Verifying VAAs on Solana with the legacy core bridge requires creating multiple rent-exempt accounts for signatures and posted VAAs. These accounts persist even after verification is complete, which increases costs and bloats the on-chain state.

The verification shim solves this by replacing the core bridge verification flow with its own instructions:

  • post_signatures: Accumulates Guardian signatures into a temporary account.
  • verify_hash: Validates the VAA by checking the signatures against the active Guardian set and ensuring quorum.
  • close_signatures: Closes the temporary account to reclaim lamports.

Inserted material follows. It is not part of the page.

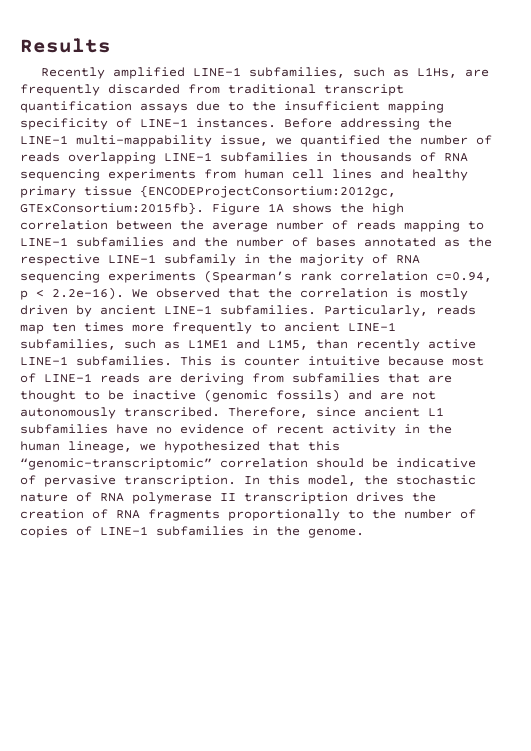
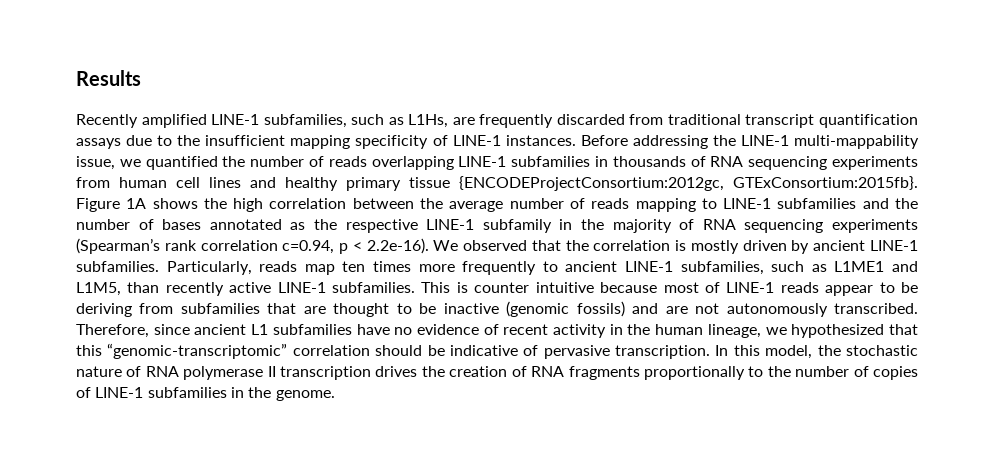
- This is counter intuitive because most of LINE-1 reads are deriving from subfamilies that are thought to be inactive (genomic fossils) and are not autonomously transcribed.
+ This is counter intuitive because most of LINE-1 reads appear to be deriving from subfamilies that are thought to be inactive (genomic fossils) and are not autonomously transcribed.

Because the shim avoids leaving permanent accounts behind, verification becomes much cheaper while keeping the same security guarantees.

This page introduces the Verification Shim, explains how it works, and shows how integrators can adopt it in place of the core bridge’s verify_signatures and post_vaa functions.

For more background, see the Verification Shim concept section.

Prerequisites

To interact with the verification shim, you'll need the following:

Setup

To start, add the verification shim CPI and declare the external program so your instruction can CPI into it. This lets your program verify a VAA digest against the active Guardian set without creating persistent core bridge accounts.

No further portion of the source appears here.